* **PROBLEM DESCRIPTION**:
With pictures removed, the data below should be returned exactly.

Screenshot and code edit data
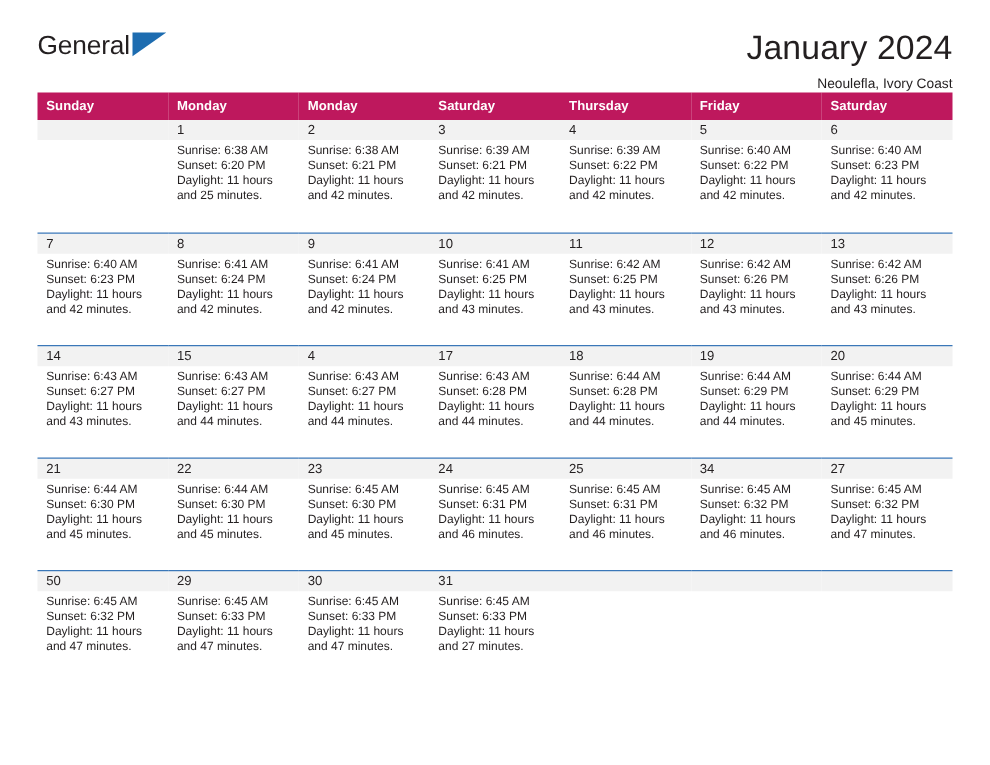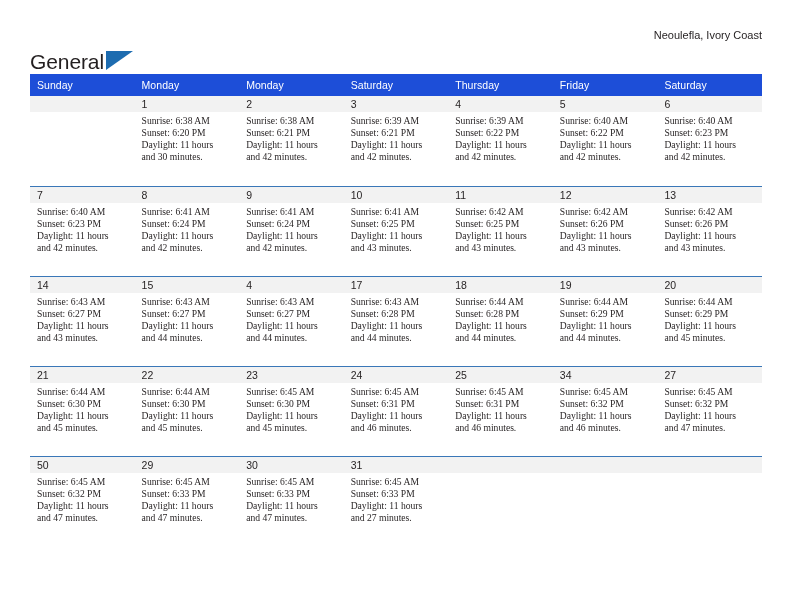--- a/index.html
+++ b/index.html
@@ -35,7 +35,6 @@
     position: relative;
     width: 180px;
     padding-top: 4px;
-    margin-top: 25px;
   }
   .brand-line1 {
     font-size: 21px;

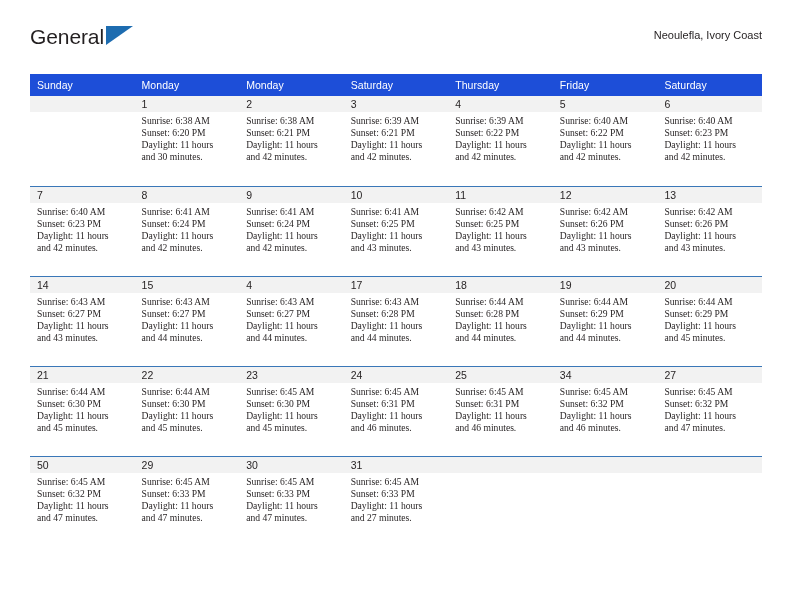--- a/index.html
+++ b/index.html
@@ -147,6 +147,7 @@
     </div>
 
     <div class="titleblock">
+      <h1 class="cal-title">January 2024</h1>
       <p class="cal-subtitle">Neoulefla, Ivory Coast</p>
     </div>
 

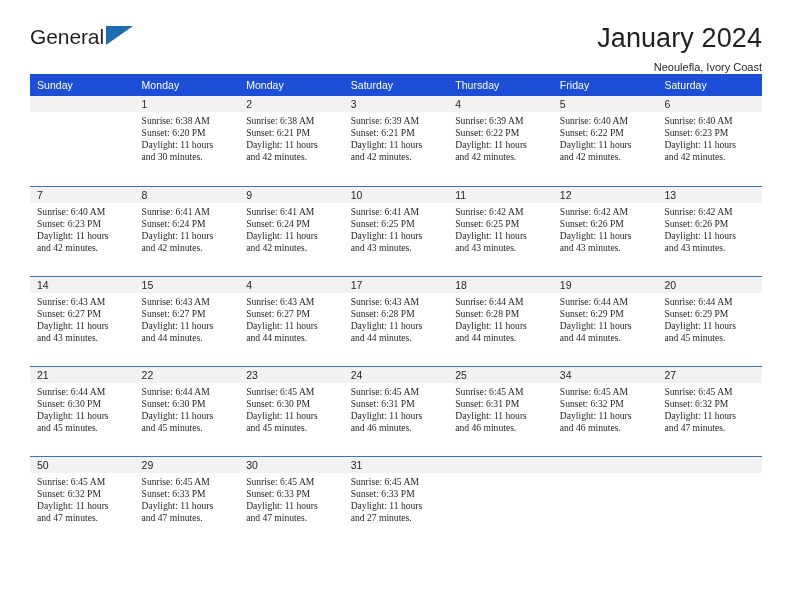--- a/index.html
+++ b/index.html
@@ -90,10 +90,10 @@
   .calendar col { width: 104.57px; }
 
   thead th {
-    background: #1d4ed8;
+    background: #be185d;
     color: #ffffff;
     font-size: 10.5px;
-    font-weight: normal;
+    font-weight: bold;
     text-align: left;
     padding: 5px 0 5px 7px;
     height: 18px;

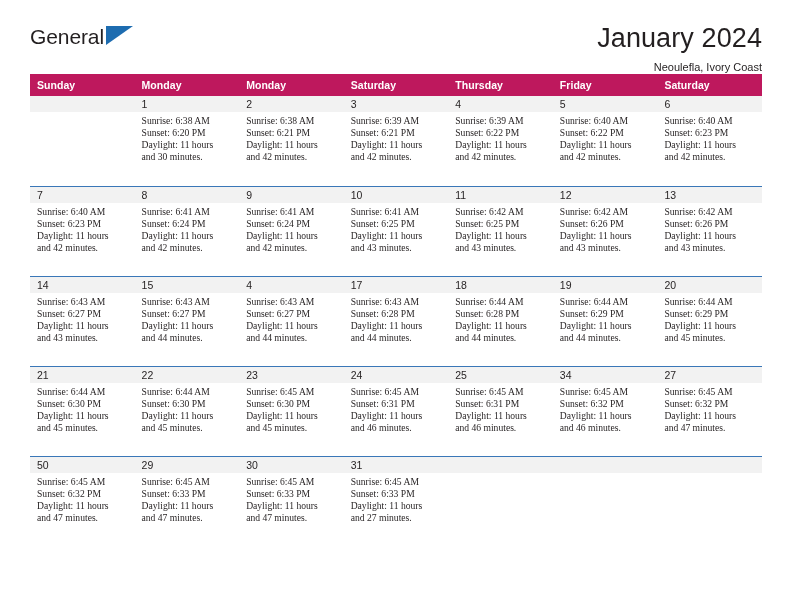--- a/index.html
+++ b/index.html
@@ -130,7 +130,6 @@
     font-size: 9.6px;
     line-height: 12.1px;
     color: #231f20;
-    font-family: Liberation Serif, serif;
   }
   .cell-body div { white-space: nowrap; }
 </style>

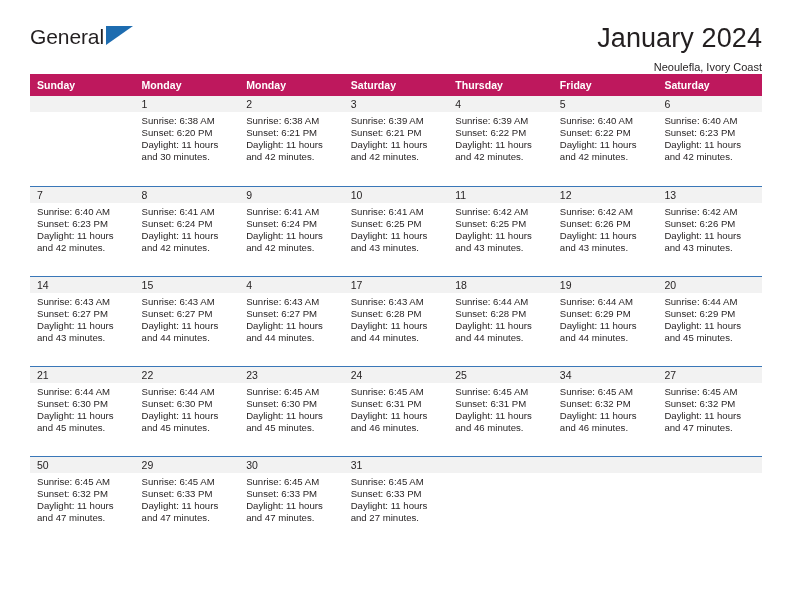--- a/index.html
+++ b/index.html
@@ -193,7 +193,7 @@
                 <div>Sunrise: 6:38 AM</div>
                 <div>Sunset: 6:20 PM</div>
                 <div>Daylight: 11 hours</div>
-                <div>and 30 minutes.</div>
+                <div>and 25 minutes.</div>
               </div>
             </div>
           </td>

* **RESULT OF THIS EXERCISE**:
--- a/index.html
+++ b/index.html
@@ -35,7 +35,6 @@
     position: relative;
     width: 180px;
     padding-top: 4px;
-    margin-top: 25px;
   }
   .brand-line1 {
     font-size: 21px;

--- a/index.html
+++ b/index.html
@@ -147,6 +147,7 @@
     </div>
 
     <div class="titleblock">
+      <h1 class="cal-title">January 2024</h1>
       <p class="cal-subtitle">Neoulefla, Ivory Coast</p>
     </div>
 

--- a/index.html
+++ b/index.html
@@ -90,10 +90,10 @@
   .calendar col { width: 104.57px; }
 
   thead th {
-    background: #1d4ed8;
+    background: #be185d;
     color: #ffffff;
     font-size: 10.5px;
-    font-weight: normal;
+    font-weight: bold;
     text-align: left;
     padding: 5px 0 5px 7px;
     height: 18px;

--- a/index.html
+++ b/index.html
@@ -130,7 +130,6 @@
     font-size: 9.6px;
     line-height: 12.1px;
     color: #231f20;
-    font-family: Liberation Serif, serif;
   }
   .cell-body div { white-space: nowrap; }
 </style>

--- a/index.html
+++ b/index.html
@@ -193,7 +193,7 @@
                 <div>Sunrise: 6:38 AM</div>
                 <div>Sunset: 6:20 PM</div>
                 <div>Daylight: 11 hours</div>
-                <div>and 30 minutes.</div>
+                <div>and 25 minutes.</div>
               </div>
             </div>
           </td>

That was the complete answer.